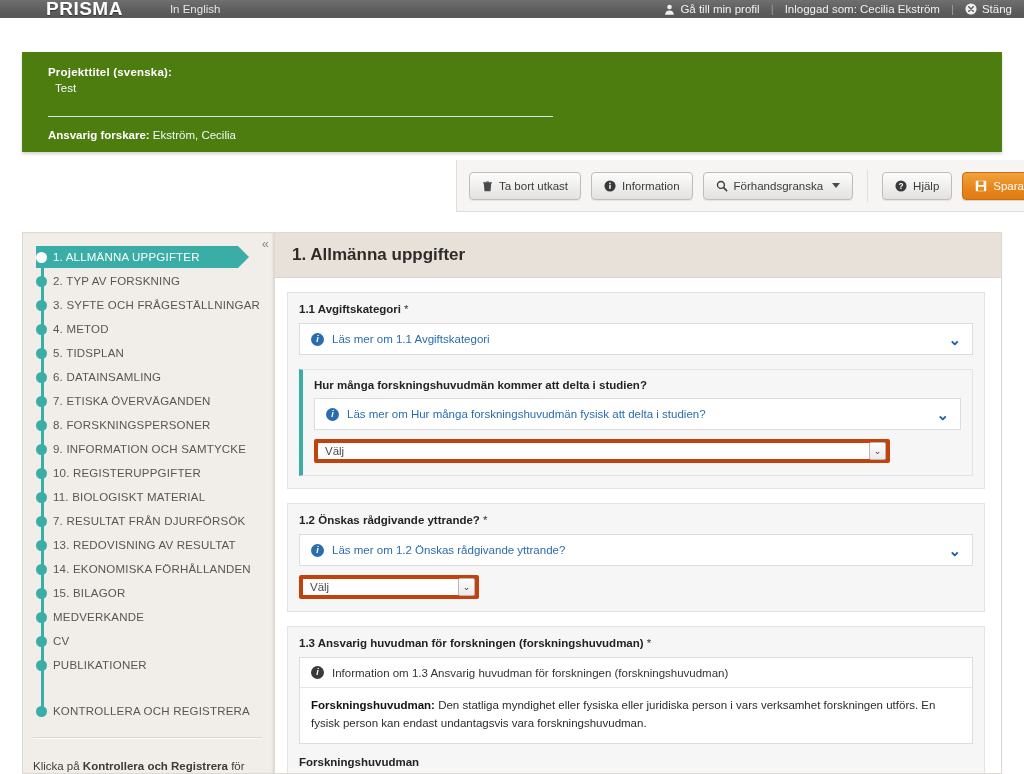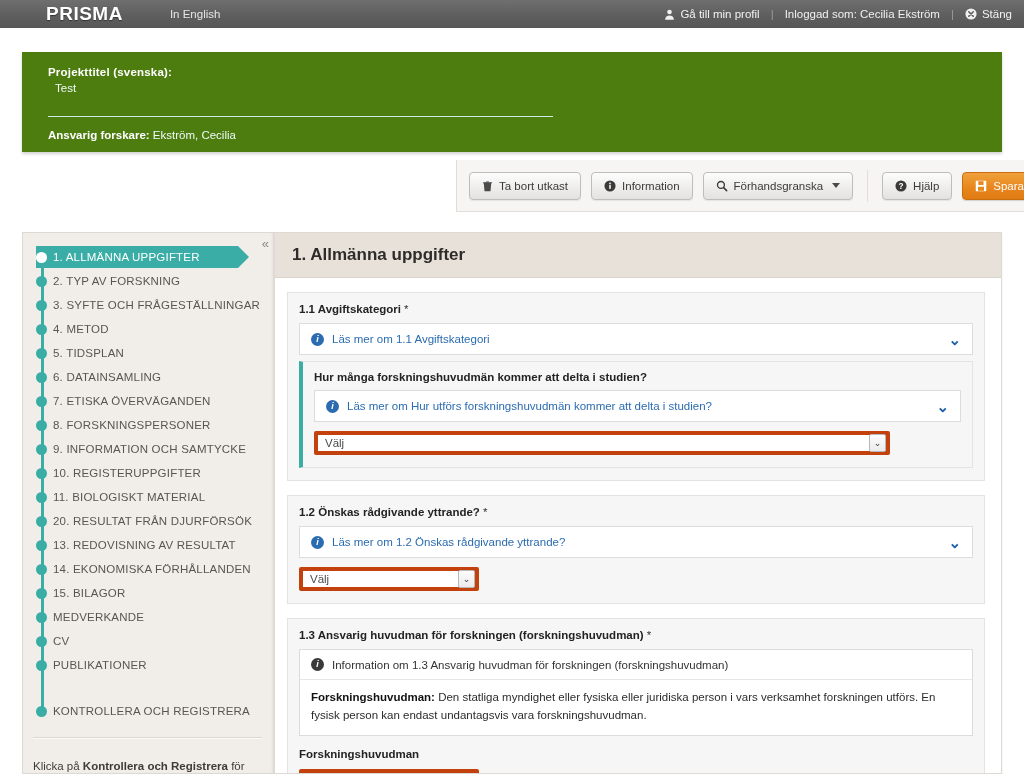"PRISMA" .topbar { height: 28px -> 18px }
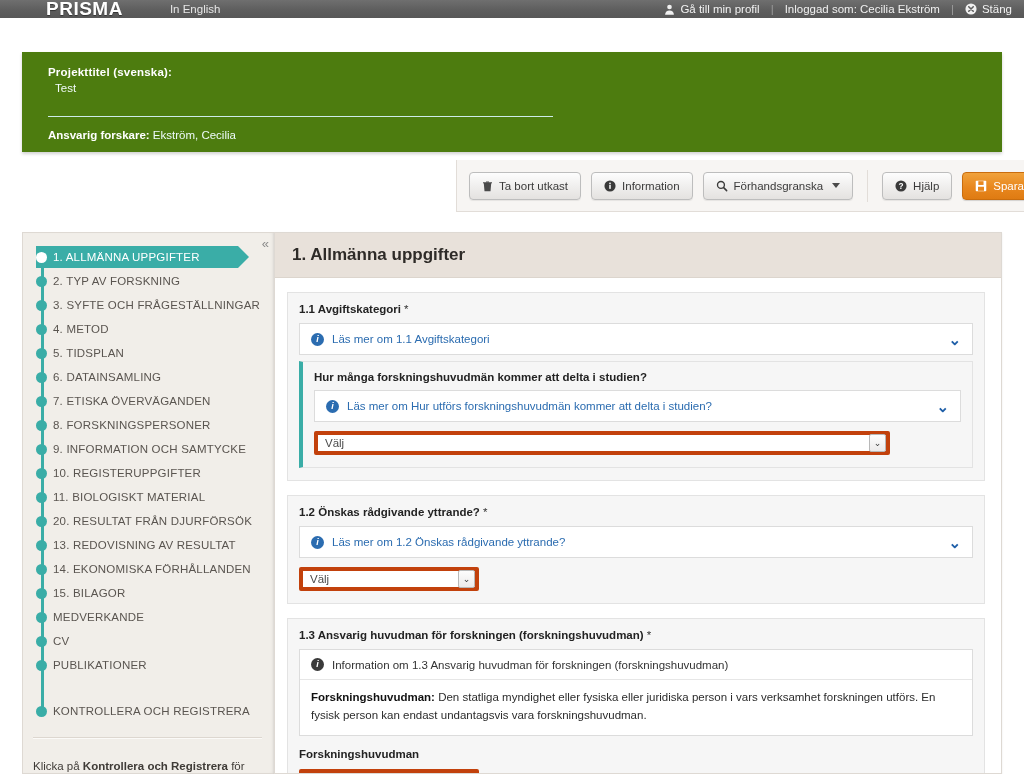"Hur många forskningshuvudmän kommer att" .subblock { margin-top: 6px -> 14px }
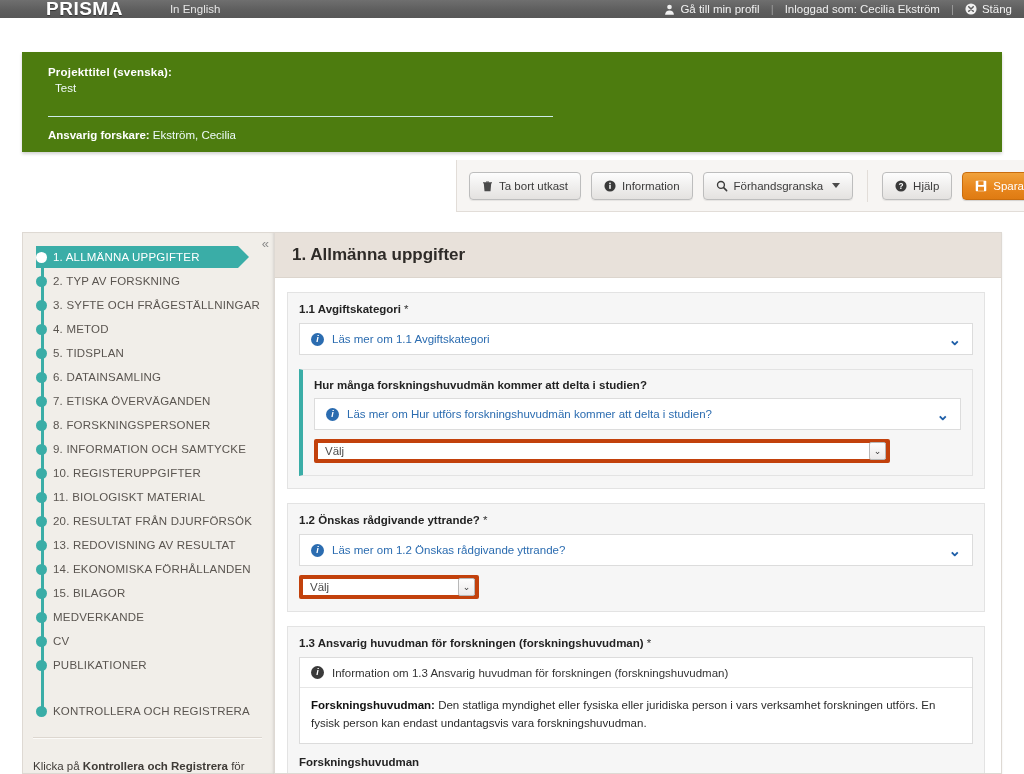"Läs mer om Hur utförs" span.readmore-text { text: utförs forskningshuvudmän kommer -> många forskningshuvudmän fysisk }
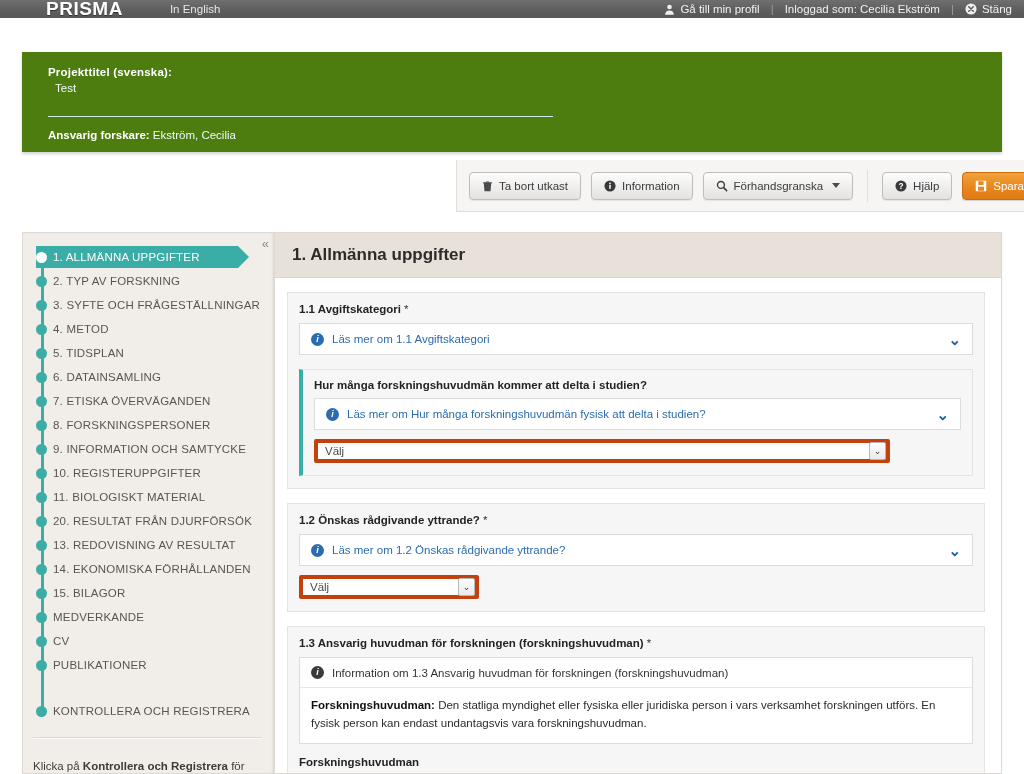"20. RESULTAT FRÅN DJURFÖRSÖK" span.nav-label { text: 20 -> 7 }
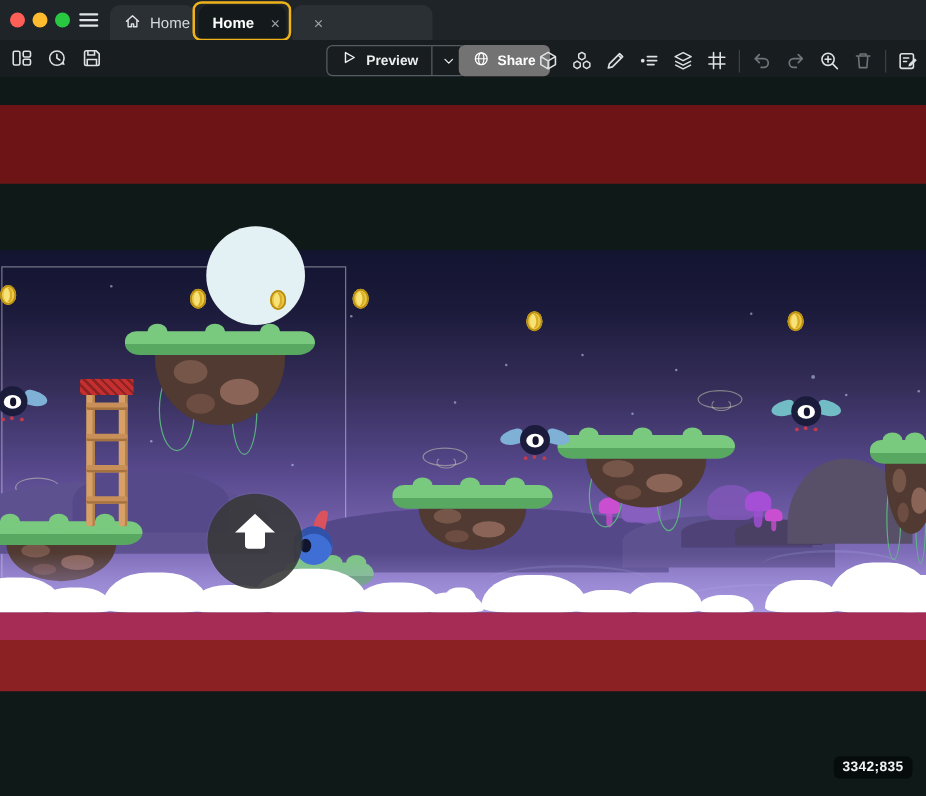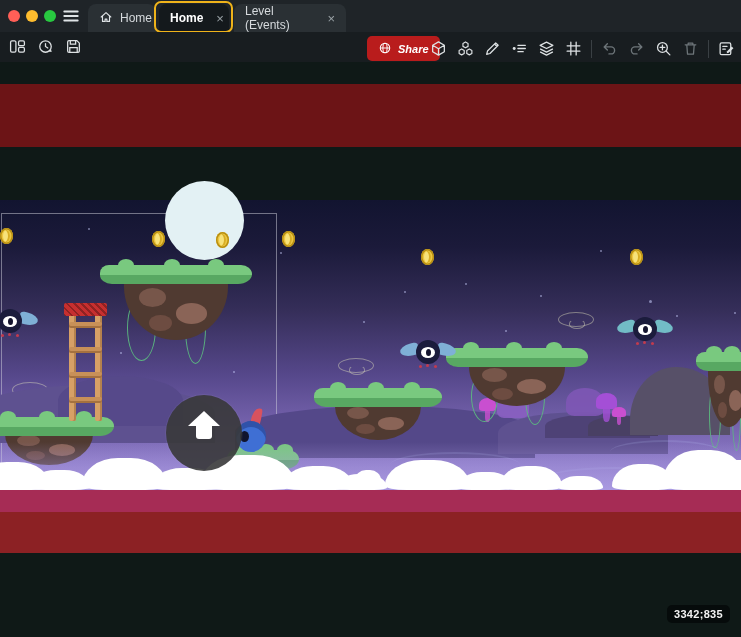"Home" #stage { text-align: none -> right }
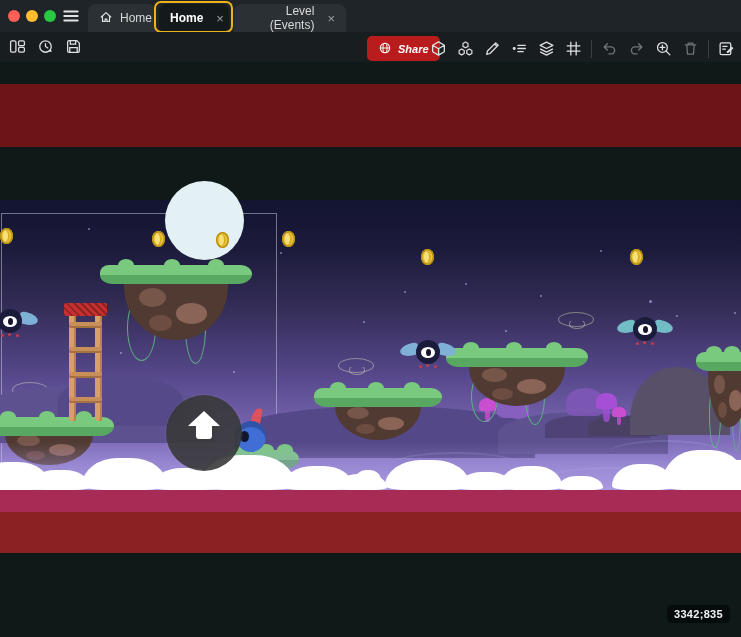"Level (Events)" span { html: <span>Level (Events)</span> -> none }
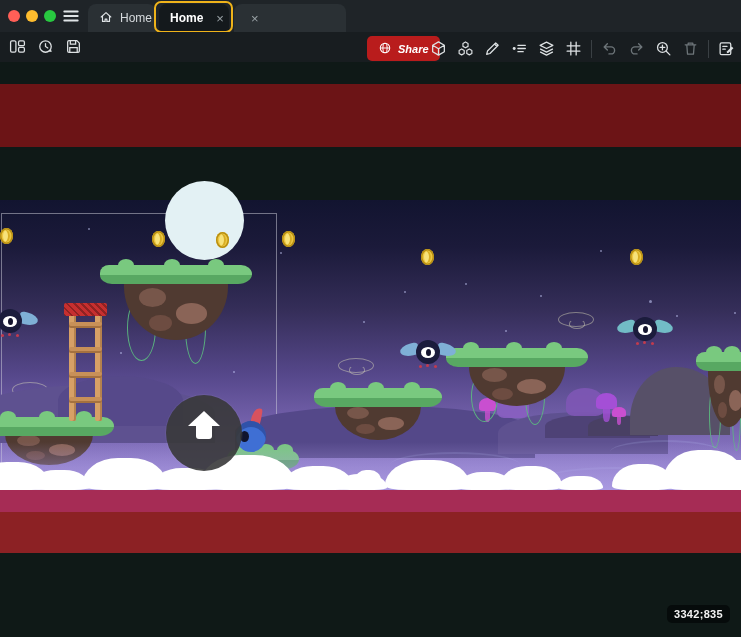"Preview" div { html: none -> <div> <span> <span> <svg> <path></path> </svg> </span> <span>Preview</span> </span> <span></span> <span> <svg> <path></path> </svg> </span> </div> }
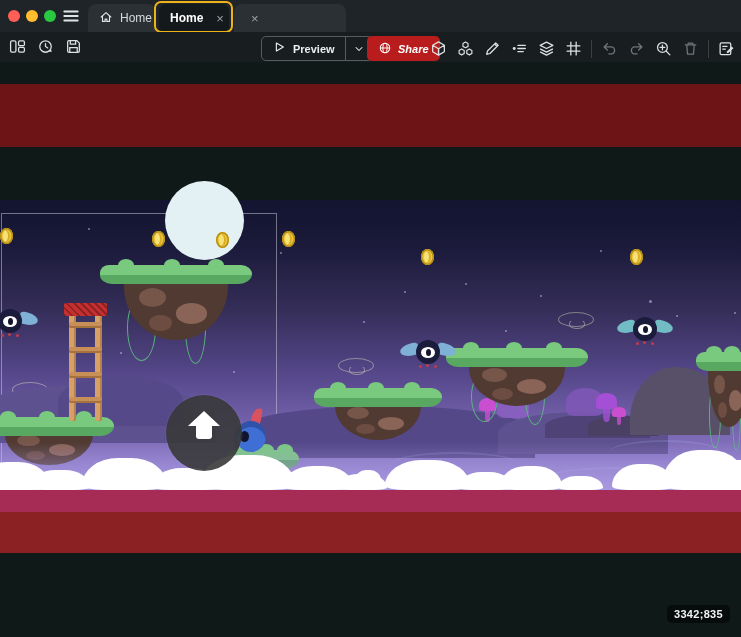"Share" div { background: #b91c1c -> #737373; font-style: italic -> none }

● EXERCISE REQUIREMENTS
Look above for the line with "text-align: none ->" and the line with "html: none ->"; set down those two lines and all lines between them exactly, without pictures and without anything else.

● TASK ANSWER
"Home" #stage { text-align: none -> right }
"Level (Events)" span { html: <span>Level (Events)</span> -> none }
"Preview" div { html: none -> <div> <span> <span> <svg> <path></path> </svg> </span> <span>Preview</span> </span> <span></span> <span> <svg> <path></path> </svg> </span> </div> }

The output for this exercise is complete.